175 bison remain in the Stephens Creek Capture Facility, located within the boundaries of Yellowstone National Park.  One wild bison calf died in the Stephens Creek facility last week after its horns were broken off as it was processed through the trap. A female bison also died in the facility on Thursday.

US Homeland Security agents have been escorting the country's native wild bison to slaughter facilities in Montana and Idaho, some as far away as 500 miles.

"We have entered the bloodiest buffalo slaughter since the winter of 1996-1997," said Dan Brister of the Buffalo Field Campaign.

"The Park can't hide from the American people behind the excuse of the Plan; they are in the shameful spotlight for perpetuating the butchering of America's last wild buffalo. They are in contempt of the U.S. Organic Act and are disrespecting everything the U.S. National Park System stands for."

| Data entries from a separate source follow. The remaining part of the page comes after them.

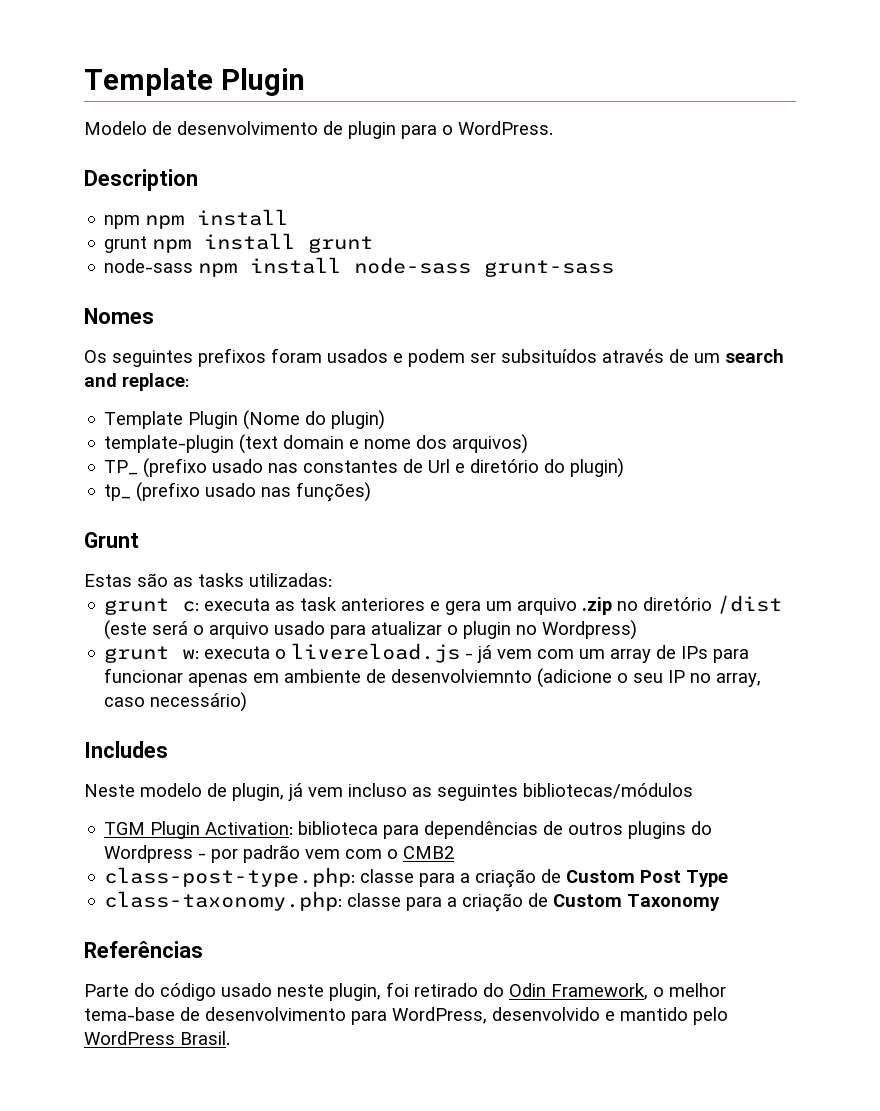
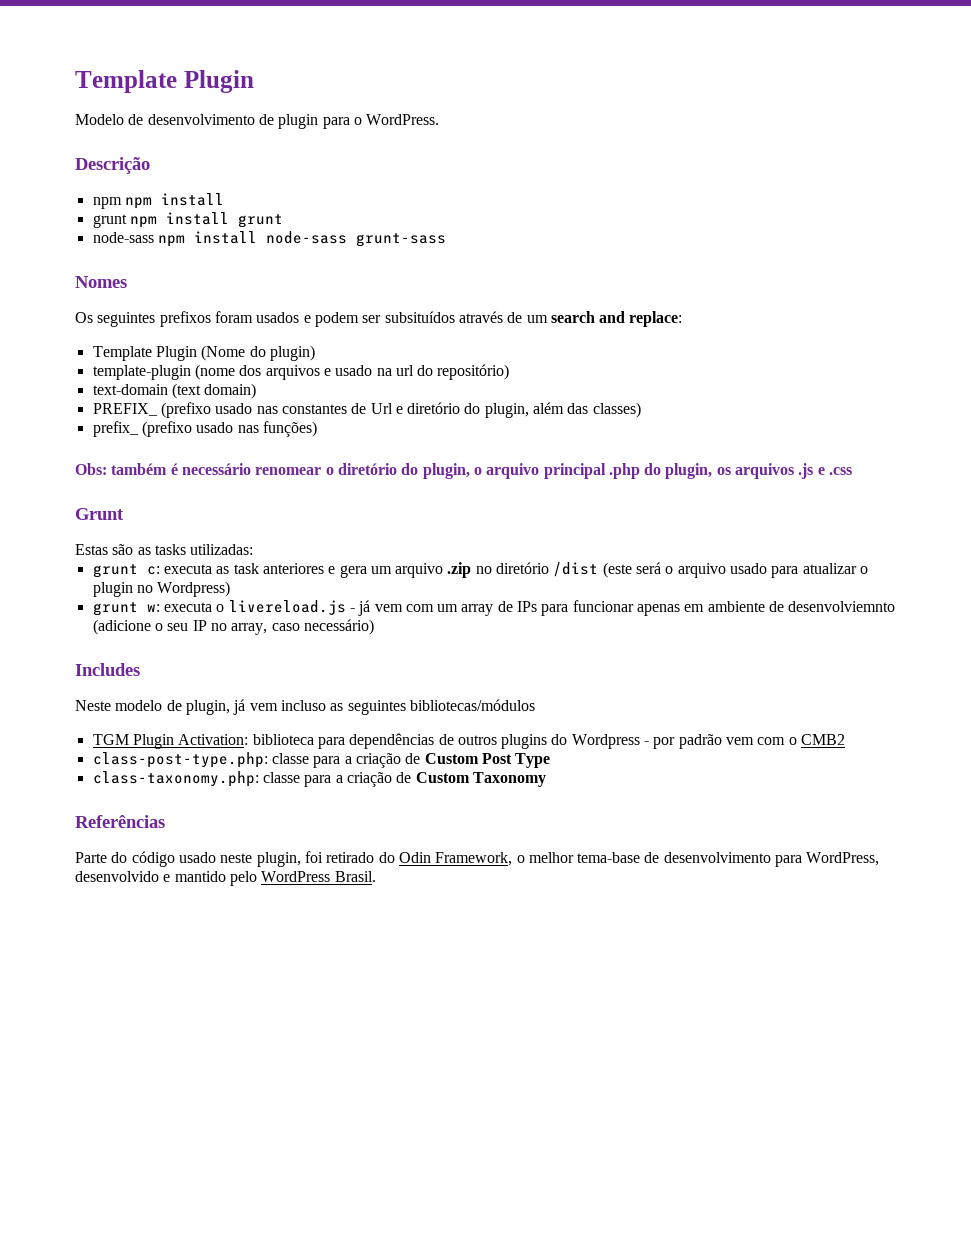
- Description
+ Descrição
- template-plugin (text domain e nome dos arquivos)
- TP_ (prefixo usado nas constantes de Url e diretório do plugin)
- tp_ (prefixo usado nas funções)
+ template-plugin (nome dos arquivos e usado na url do repositório)
+ text-domain (text domain)
+ PREFIX_ (prefixo usado nas constantes de Url e diretório do plugin, além das classes)
+ prefix_ (prefixo usado nas funções)
+ Obs: também é necessário renomear o diretório do plugin, o arquivo principal .php do plugin, os arquivos .js e .css

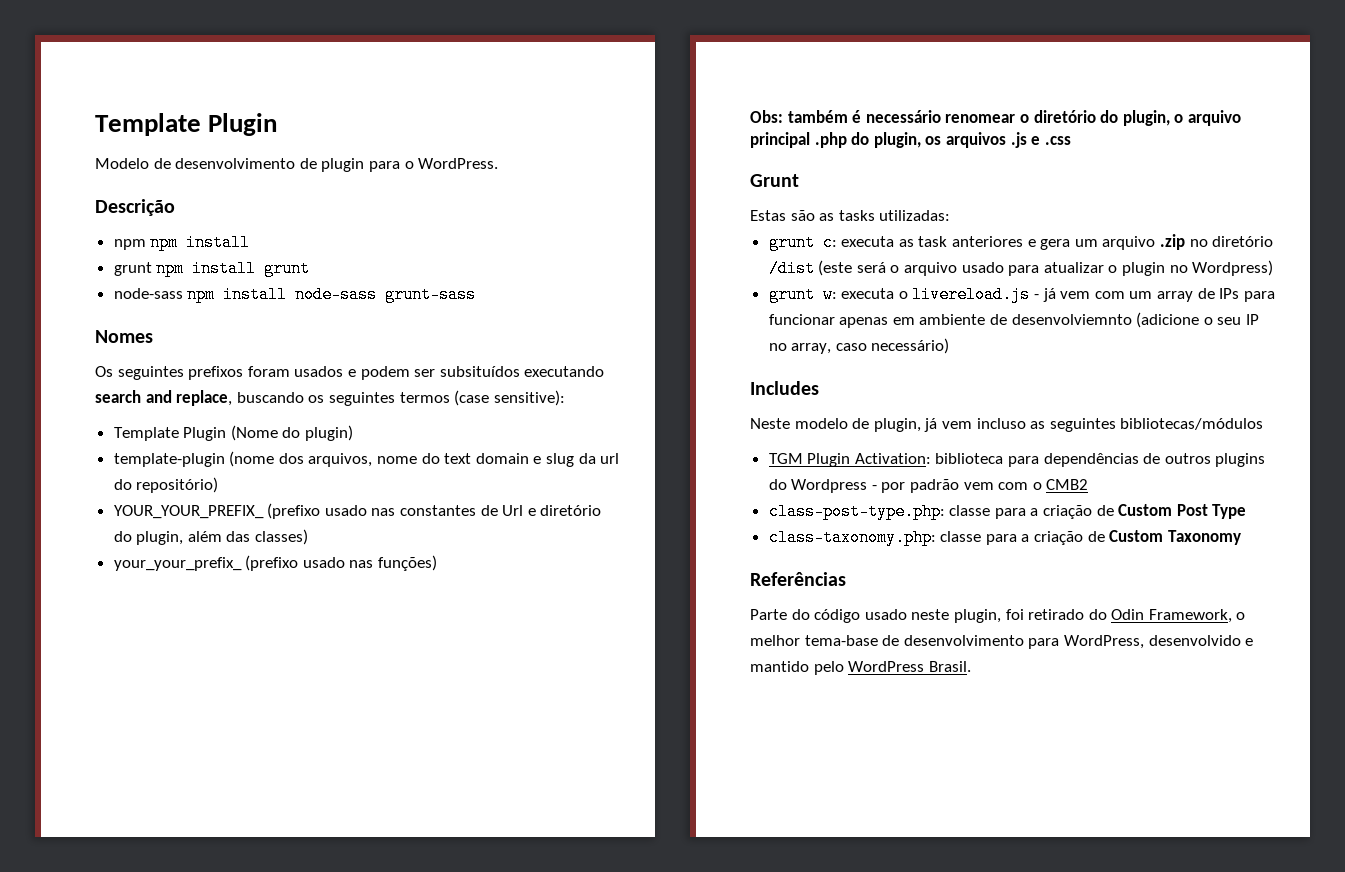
- Os seguintes prefixos foram usados e podem ser subsituídos através de um search and replace:
+ Os seguintes prefixos foram usados e podem ser subsituídos executando search and replace, buscando os seguintes termos (case sensitive):
- template-plugin (nome dos arquivos e usado na url do repositório)
+ template-plugin (nome dos arquivos, nome do text domain e slug da url do repositório)
- text-domain (text domain)
- PREFIX_ (prefixo usado nas constantes de Url e diretório do plugin, além das classes)
+ YOUR_YOUR_PREFIX_ (prefixo usado nas constantes de Url e diretório do plugin, além das classes)
- prefix_ (prefixo usado nas funções)
+ your_your_prefix_ (prefixo usado nas funções)

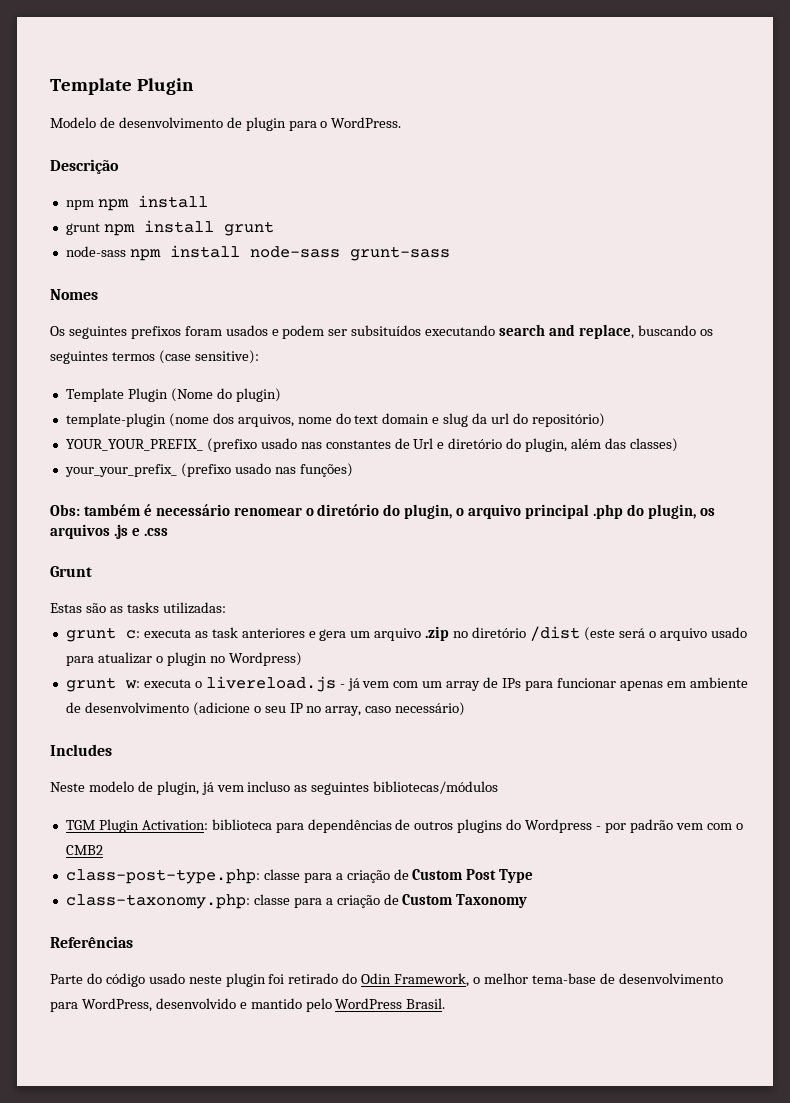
- grunt w: executa o livereload.js - já vem com um array de IPs para funcionar apenas em ambiente de desenvolviemnto (adicione o seu IP no array, caso necessário)
+ grunt w: executa o livereload.js - já vem com um array de IPs para funcionar apenas em ambiente de desenvolvimento (adicione o seu IP no array, caso necessário)
- Parte do código usado neste plugin, foi retirado do Odin Framework, o melhor tema-base de desenvolvimento para WordPress, desenvolvido e mantido pelo WordPress Brasil.
+ Parte do código usado neste plugin foi retirado do Odin Framework, o melhor tema-base de desenvolvimento para WordPress, desenvolvido e mantido pelo WordPress Brasil.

The NPS justifies Yellowstone's participation in the harassment and slaughter of the country's last wild bison under the Interagency Bison Management Plan (IBMP). The Plan was set up to protect and maintain a wild population of Yellowstone bison and protect Montana's livestock industry from the perceived threat of brucellosis transmission from wild buffalo to domestic cattle.

"Wild bison migrate and that's a natural fact. By staunching this phenomenon the Park Service is harming, not protecting them," said Stephany Seay of the Buffalo Field Campaign. "The world's first national park should be celebrating and defending bison migration, instead they are punishing it, even knowing there's never been a transmission of brucellosis from wild bison to cattle. "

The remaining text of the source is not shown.